• [Change listing data]:
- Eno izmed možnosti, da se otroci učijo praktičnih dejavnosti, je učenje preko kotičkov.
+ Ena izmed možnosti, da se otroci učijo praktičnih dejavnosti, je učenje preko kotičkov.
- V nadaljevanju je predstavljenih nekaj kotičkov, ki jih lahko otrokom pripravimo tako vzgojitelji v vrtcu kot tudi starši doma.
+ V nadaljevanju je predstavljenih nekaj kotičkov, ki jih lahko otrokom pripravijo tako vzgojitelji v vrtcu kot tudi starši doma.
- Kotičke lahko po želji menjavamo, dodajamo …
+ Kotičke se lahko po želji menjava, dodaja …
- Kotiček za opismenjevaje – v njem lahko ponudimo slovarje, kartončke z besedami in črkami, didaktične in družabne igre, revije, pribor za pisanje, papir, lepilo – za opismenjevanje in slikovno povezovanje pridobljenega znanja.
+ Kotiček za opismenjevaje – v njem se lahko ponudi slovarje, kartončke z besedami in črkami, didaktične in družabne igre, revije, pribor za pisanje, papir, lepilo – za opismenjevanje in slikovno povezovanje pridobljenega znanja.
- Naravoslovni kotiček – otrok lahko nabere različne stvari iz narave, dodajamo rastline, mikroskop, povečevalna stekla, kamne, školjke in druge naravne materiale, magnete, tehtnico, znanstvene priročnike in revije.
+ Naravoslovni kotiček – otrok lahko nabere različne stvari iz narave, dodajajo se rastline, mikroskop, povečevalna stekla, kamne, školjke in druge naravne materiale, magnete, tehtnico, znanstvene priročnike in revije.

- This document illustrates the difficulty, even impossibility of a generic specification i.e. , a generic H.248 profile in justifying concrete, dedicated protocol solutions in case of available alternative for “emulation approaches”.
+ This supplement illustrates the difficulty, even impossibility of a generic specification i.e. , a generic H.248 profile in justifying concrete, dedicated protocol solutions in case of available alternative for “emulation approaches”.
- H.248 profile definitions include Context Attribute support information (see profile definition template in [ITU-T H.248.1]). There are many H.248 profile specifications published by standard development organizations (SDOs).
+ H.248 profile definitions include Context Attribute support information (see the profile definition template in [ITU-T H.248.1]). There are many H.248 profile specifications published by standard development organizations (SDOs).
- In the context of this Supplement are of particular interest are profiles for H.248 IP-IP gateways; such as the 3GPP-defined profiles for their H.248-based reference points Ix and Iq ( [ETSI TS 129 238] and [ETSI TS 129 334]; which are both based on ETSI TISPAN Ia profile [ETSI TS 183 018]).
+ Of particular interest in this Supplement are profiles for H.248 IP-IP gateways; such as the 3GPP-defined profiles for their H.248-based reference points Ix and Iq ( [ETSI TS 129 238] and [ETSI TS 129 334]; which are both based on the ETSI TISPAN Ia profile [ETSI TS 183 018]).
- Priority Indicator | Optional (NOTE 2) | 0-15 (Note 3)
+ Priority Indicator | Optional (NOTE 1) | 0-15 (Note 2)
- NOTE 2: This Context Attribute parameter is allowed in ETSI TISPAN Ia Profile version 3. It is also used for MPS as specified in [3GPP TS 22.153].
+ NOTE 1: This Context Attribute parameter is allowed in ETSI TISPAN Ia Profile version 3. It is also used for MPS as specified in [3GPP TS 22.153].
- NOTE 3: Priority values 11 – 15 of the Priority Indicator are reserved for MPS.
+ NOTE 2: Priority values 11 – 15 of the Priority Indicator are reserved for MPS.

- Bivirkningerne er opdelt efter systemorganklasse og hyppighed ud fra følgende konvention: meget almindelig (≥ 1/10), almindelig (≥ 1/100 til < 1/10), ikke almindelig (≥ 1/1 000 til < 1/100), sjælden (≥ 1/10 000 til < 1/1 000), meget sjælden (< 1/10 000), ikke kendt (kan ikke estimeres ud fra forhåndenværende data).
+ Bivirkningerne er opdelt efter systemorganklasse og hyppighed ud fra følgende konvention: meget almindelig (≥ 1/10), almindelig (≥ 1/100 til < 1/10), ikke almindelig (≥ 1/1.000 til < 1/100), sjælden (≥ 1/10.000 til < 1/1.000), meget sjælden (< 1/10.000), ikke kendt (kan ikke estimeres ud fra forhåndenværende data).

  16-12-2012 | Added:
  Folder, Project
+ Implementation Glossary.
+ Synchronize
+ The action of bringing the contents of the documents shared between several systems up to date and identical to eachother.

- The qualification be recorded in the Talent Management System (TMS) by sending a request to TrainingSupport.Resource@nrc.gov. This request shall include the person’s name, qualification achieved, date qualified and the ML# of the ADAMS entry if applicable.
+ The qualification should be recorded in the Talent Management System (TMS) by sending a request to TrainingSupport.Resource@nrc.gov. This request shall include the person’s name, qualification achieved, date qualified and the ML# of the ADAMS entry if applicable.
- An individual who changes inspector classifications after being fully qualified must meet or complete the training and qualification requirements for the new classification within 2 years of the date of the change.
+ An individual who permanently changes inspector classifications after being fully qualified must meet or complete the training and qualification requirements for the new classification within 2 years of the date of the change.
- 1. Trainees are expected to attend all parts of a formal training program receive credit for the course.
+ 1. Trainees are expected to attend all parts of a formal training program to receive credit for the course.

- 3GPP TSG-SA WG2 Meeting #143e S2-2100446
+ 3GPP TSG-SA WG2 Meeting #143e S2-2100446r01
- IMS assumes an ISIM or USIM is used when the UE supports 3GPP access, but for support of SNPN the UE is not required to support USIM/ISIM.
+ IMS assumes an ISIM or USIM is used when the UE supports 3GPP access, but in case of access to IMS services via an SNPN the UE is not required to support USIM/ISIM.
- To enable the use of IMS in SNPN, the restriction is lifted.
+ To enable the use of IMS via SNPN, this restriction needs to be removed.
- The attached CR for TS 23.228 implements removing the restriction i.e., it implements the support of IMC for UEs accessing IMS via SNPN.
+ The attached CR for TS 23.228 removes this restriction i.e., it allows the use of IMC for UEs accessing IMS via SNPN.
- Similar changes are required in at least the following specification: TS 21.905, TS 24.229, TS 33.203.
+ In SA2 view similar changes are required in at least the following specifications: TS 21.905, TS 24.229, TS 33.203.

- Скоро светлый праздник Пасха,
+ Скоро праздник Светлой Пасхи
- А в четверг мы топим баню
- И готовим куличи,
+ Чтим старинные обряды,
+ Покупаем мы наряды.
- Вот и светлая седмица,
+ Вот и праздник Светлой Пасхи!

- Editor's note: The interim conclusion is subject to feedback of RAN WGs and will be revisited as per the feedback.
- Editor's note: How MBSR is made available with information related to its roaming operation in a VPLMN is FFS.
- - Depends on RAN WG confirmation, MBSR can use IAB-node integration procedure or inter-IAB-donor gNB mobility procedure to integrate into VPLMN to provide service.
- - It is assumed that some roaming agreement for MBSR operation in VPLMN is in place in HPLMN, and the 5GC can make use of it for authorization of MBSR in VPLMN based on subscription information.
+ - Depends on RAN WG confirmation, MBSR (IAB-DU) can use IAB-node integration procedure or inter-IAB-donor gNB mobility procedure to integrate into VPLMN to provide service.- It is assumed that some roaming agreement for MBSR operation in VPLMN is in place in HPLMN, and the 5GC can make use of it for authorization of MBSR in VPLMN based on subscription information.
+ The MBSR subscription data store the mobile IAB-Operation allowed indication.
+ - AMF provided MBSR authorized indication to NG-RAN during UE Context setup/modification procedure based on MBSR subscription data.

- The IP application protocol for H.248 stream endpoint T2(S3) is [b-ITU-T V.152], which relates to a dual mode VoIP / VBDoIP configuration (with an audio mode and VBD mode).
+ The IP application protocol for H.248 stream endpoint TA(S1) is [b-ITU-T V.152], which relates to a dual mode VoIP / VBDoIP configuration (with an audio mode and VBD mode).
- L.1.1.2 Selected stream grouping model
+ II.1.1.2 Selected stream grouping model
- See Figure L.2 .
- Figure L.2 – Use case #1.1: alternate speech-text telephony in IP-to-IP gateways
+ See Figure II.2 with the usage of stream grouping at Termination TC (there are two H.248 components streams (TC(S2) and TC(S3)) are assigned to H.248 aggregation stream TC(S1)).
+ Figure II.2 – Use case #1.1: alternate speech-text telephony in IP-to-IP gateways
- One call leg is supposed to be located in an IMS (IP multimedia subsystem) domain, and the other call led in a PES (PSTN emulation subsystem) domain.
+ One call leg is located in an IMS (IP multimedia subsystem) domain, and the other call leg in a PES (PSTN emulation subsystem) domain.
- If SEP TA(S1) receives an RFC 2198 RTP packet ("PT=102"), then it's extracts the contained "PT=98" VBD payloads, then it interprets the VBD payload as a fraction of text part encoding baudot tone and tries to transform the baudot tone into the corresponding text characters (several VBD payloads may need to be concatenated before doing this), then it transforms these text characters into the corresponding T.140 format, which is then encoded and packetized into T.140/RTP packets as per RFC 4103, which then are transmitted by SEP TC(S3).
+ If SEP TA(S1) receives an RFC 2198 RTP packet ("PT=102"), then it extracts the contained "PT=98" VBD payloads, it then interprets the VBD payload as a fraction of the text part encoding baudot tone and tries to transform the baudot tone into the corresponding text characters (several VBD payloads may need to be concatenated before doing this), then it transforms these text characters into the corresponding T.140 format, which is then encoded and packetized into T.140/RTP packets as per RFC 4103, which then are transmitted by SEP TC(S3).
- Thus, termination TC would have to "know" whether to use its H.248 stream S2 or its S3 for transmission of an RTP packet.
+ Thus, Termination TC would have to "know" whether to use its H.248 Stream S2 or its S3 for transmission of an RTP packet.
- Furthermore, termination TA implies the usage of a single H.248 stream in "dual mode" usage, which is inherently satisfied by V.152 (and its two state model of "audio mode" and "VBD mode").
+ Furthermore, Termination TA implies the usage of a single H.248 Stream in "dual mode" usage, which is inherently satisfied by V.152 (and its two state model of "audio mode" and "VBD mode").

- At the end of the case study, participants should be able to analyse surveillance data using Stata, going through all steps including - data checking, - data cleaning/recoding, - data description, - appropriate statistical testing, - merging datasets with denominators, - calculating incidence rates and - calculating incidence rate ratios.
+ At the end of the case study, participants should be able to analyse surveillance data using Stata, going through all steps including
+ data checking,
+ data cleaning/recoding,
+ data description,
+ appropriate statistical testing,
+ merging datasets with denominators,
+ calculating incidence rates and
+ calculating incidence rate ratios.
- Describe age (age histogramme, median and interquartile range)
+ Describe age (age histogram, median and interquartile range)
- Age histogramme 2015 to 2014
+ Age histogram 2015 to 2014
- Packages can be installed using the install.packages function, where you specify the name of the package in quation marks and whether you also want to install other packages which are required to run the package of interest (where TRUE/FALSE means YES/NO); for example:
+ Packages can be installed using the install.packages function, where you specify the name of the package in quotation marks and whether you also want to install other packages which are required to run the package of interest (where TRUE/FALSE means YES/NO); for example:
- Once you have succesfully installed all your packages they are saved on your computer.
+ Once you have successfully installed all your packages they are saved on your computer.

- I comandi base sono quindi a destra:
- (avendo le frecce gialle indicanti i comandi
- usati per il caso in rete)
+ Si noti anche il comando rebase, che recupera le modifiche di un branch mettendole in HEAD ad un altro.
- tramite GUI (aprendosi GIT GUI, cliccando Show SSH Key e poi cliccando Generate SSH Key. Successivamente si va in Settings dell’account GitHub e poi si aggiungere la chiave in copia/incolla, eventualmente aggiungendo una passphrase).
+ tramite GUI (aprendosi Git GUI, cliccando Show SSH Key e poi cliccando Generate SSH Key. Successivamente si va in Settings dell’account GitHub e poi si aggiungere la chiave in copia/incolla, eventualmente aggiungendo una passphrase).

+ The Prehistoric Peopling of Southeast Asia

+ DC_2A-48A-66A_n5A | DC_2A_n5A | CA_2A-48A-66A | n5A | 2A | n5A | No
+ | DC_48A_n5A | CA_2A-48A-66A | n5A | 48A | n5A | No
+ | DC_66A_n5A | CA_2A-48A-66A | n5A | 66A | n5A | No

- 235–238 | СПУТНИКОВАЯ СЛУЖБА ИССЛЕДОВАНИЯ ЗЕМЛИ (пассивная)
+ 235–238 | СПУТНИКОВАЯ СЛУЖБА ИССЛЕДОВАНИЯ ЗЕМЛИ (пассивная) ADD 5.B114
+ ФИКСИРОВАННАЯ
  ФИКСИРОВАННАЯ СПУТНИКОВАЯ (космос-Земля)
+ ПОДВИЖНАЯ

• [What to do]:
The string "parts" marks the lines to copy; report each of them from the data above.

• [Solution for this problem]:
- 1. Trainees are expected to attend all parts of a formal training program receive credit for the course.
+ 1. Trainees are expected to attend all parts of a formal training program to receive credit for the course.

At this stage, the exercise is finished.